The Pueblos Blancos (White Towns) are reached by traveling about an hour from Managua. The towns got their collective name either because of the stark white churches that anchor their central squares or the fact that their streets used to be paved with a white limestone concoction or the fact that the buildings used to be painted white to ward off bad spirits. It depends on who you ask. One thing is not in dispute: the Pueblos Blancos are the heart and soul of handicrafts in Nicaragua. We also found the best street food in the country (Andrew Zimmern endorsed) and managed to miss one of the oddest festivals in the world (hint: it involves bull penises).
The best handicrafts in Nicaragua
The road leaves Managua behind and is soon lined with family run furniture stalls acting as both shop and workshop. Rocking chairs are a favorite item and a staple of life in Nicaragua. The town of Masatepe fancies itself the rocking chair capital of the country, but the handmade furniture on offer runs the gamut from some truly well-crafted dining sets to amazingly kitchy children’s beds.

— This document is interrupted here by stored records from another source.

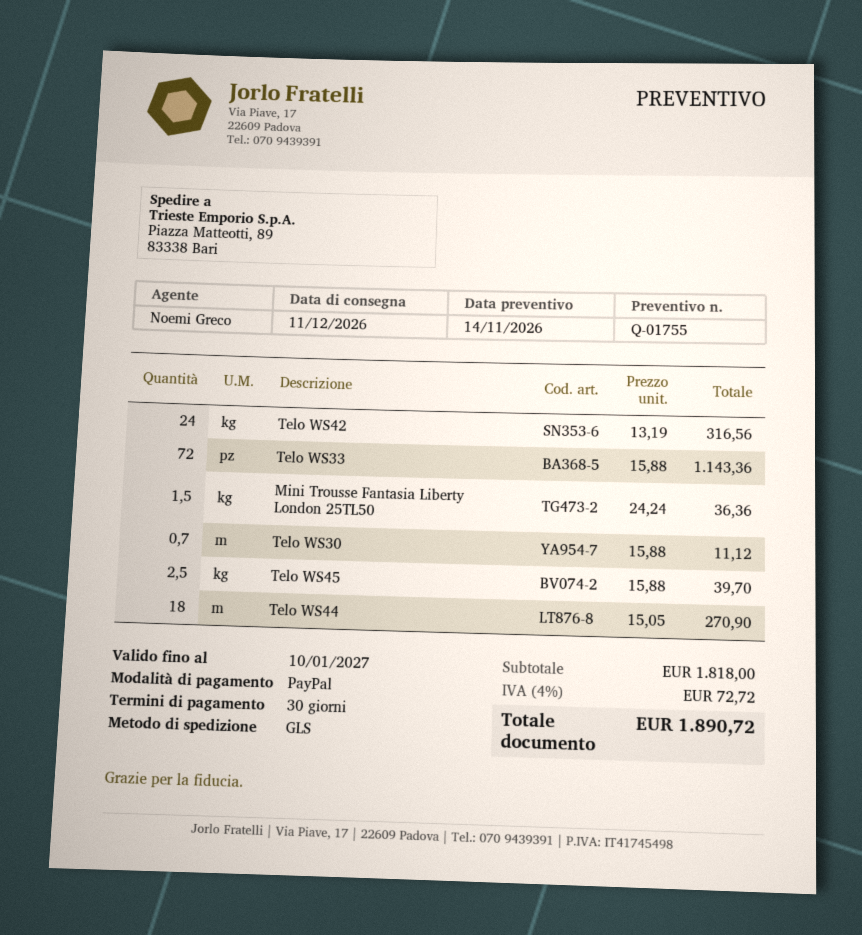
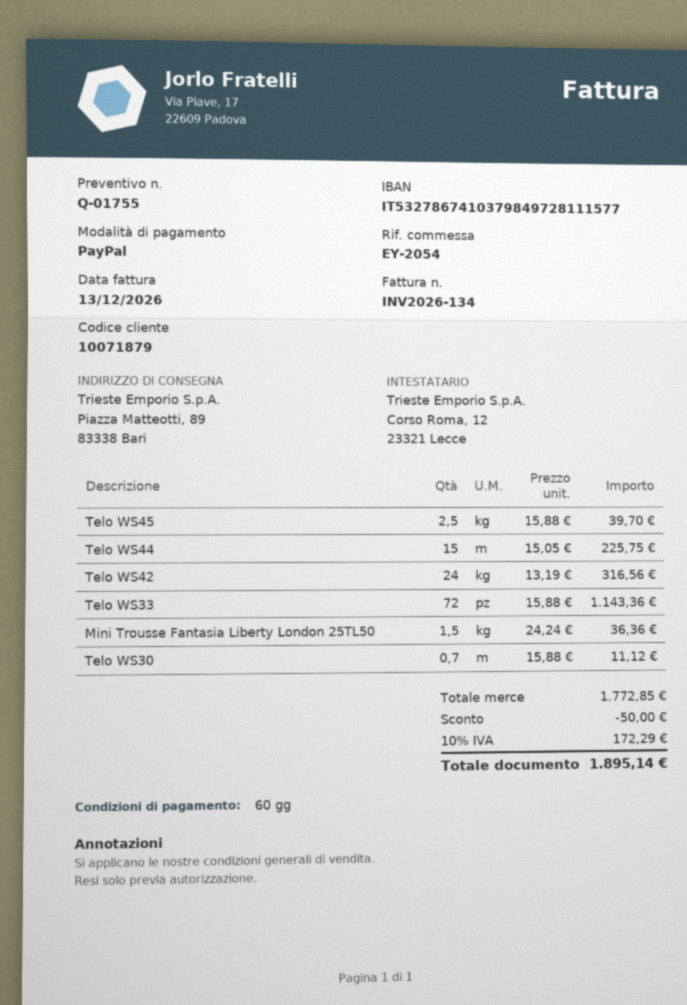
payment terms: 30 days -> 60 days
Telo WS44: 18 x 15.05 = 270.90 -> 15 x 15.05 = 225.75
subtotal: 1818.00 -> 1772.85
discount: none -> 50.00
tax: 4% = 72.72 -> 10% = 172.29
total: 1890.72 -> 1895.14

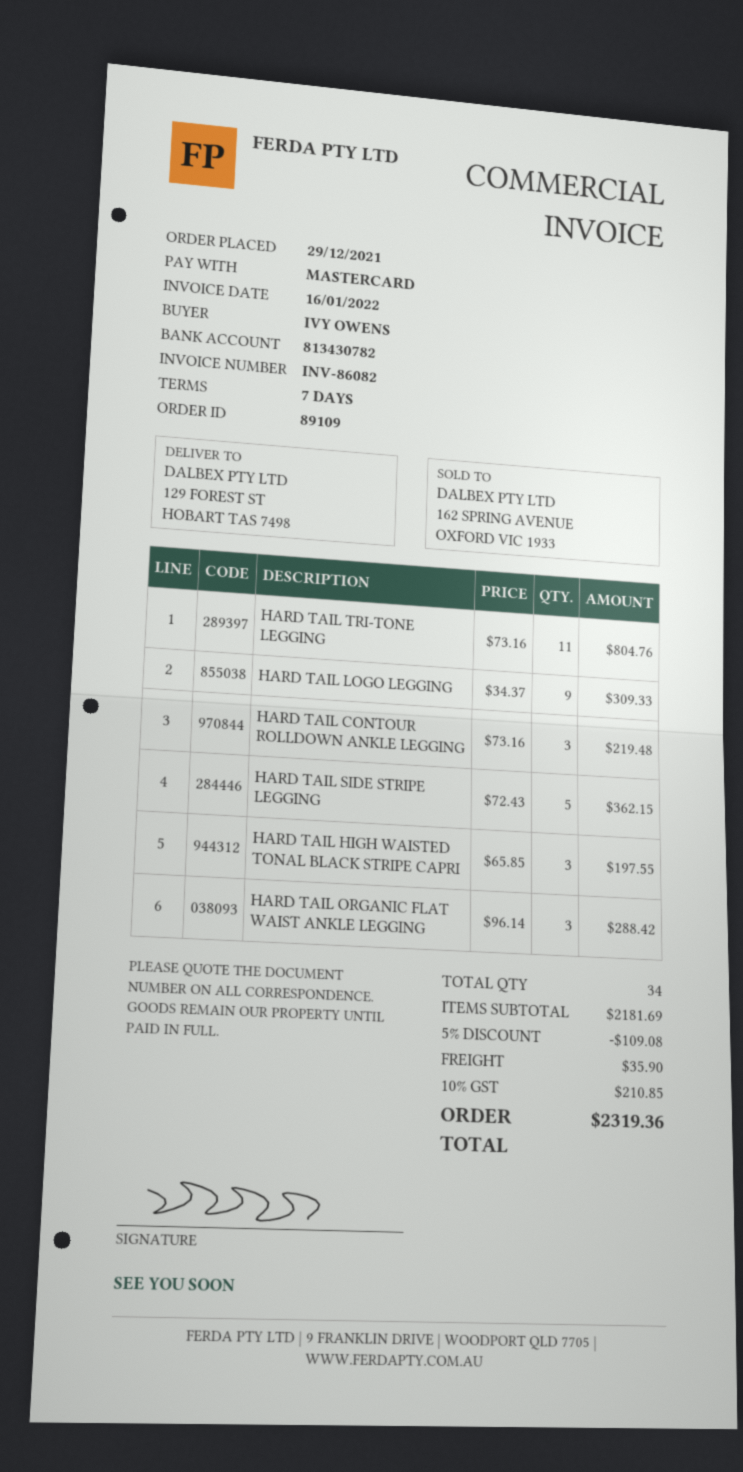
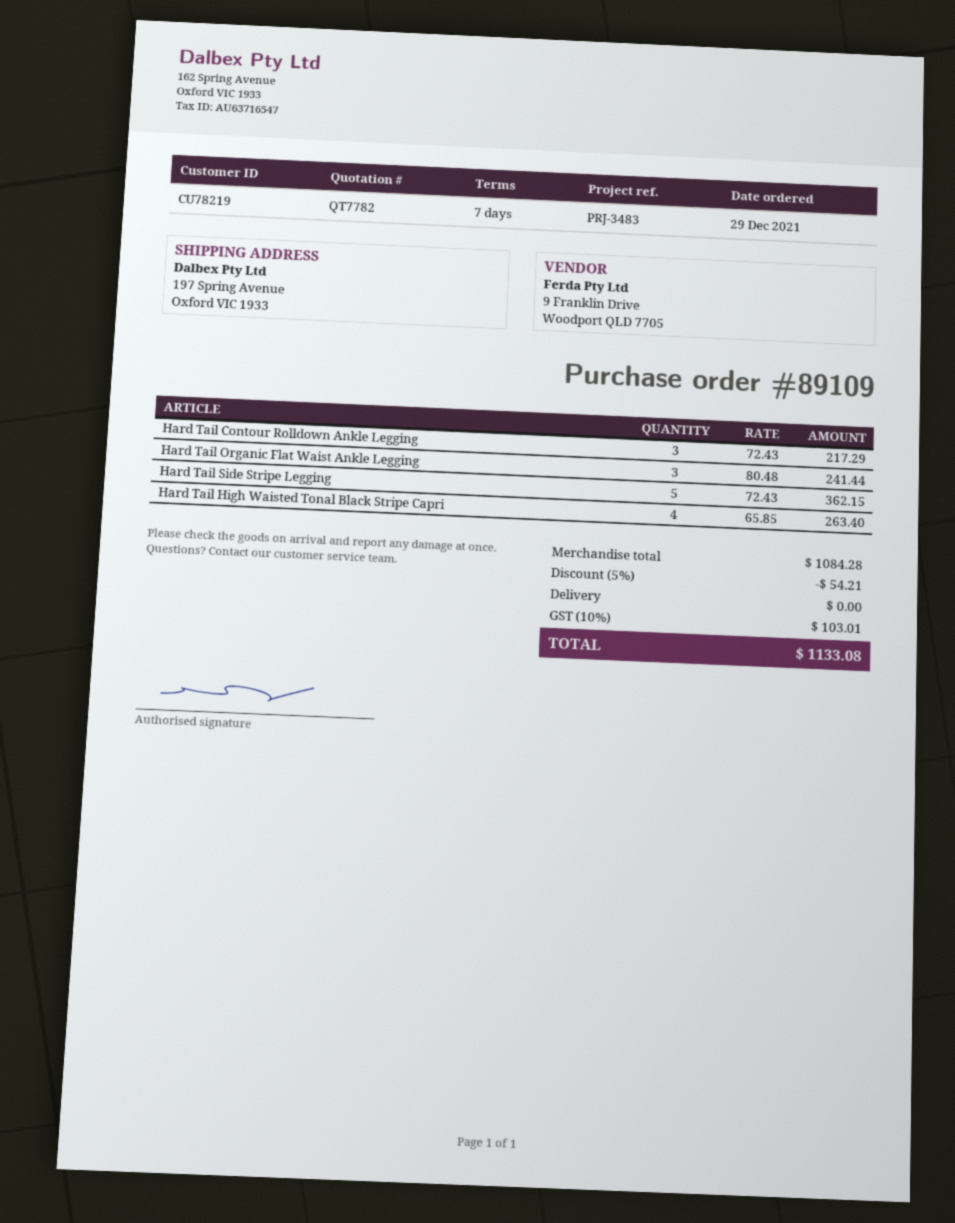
ship to: 129 FOREST ST, HOBART TAS 7498 -> 197 Spring Avenue, Oxford VIC 1933
HARD TAIL TRI-TONE LEGGING: 11 x 73.16 = 804.76 -> none
HARD TAIL LOGO LEGGING: 9 x 34.37 = 309.33 -> none
HARD TAIL CONTOUR ROLLDOWN ANKLE LEGGING: 3 x 73.16 = 219.48 -> 3 x 72.43 = 217.29
HARD TAIL HIGH WAISTED TONAL BLACK STRIPE CAPRI: 3 x 65.85 = 197.55 -> 4 x 65.85 = 263.40
HARD TAIL ORGANIC FLAT WAIST ANKLE LEGGING: 3 x 96.14 = 288.42 -> 3 x 80.48 = 241.44
subtotal: 2181.69 -> 1084.28
discount: 5% = 109.08 -> 5% = 54.21
shipping: 35.90 -> 0.00
tax: 10% = 210.85 -> 10% = 103.01
total: 2319.36 -> 1133.08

If it’s decorative pottery or dishes you’re after, head to San Juan de Oriente. And for houseplants, head to the seemingly endless greenhouses in Catarina. You could furnish your whole house (tacky or tasteful) and do your landscaping too without ever leaving this area. Many people do.
The oddest festival in Nicaragua
Every town in every country in Latin America has an annual festival to honor their particular patron saint. It’s a good excuse to muddle up piety and partying and residents look forward to and plan for their patron saint days all year-long.
Things are done a little differently in the Pueblos Blancos of Diria and Dirioma where, every year, their patron saints are honored with a “dicking” festival during which presumably drunk adults (read: mostly young men) wander the streets whacking each other with dried out, elongated bull penises. This phallic fun is not done anywhere else in the country for fairly obvious reasons. Sadly (sort of) we missed this festival.
The best street food in Nicaragua
Furniture and bull penises take a back seat to serious eats in the nearby town of Masaya. Though not technically a part of the Pueblos Blancos it’s close enough and worth a stop especially around 5 pm when a desolate triangle of concrete near the Don Bosco school in a barrio called Monimbo is transformed into El Tiangue (The Market), your source for the best street food in Nicaragua.
Tables heave under loads of artesanal cheese, grilling meat of all descriptions, frying plantains, mountains of rice, stacks of sticky homemade sweets, and a whole bunch of stuff we struggled to identify. There’s a reason Bizarre Foods with Andrew Zimmern visited this open-air street food wonderland while filming the show’s “Nicaragua” episode.
Nicaragua is full of fritangas–basic street stands selling grilled meat, chopped cabbage and rice and you’ll eat at plenty of them while you’re in Nica. But Masaya’s El Tiangue takes the fritanga (and more) to a whole new delicious level. We had some of the best grilled chicken we’ve had in our entire lives here, piled high on a plate with rice, crunchy cabbage salad, and crispy, salty plantains for shockingly cheap prices. If you’re lucky you might even snag one of the few tables and chairs or just perch on a ledge and dig in with the locals.
Masaya is also home to the sprawling Mercado Viejo (Old Market). The open-air stone market building is a breezy place for an enjoyable stroll and there are some quality finds here but most of the “handicrafts” are ho-hum. Bear in mind that Masaya is especially known for its hand-woven hammocks.
There’s also a malecon (promenade) in town with views of Masaya Lake at the foot of the massive (and recently very, very active) Masaya Volcano.They say the lake, formed in one of the volcano’s dormant craters, is more than 200 feet (70 meters) deep in the middle.
Masaya’s central square is a fine place for a cold Toña, the official beer of Nicaragua, and some quality people watching in the evening after you’ve stuffed yourself silly at El Tiangue.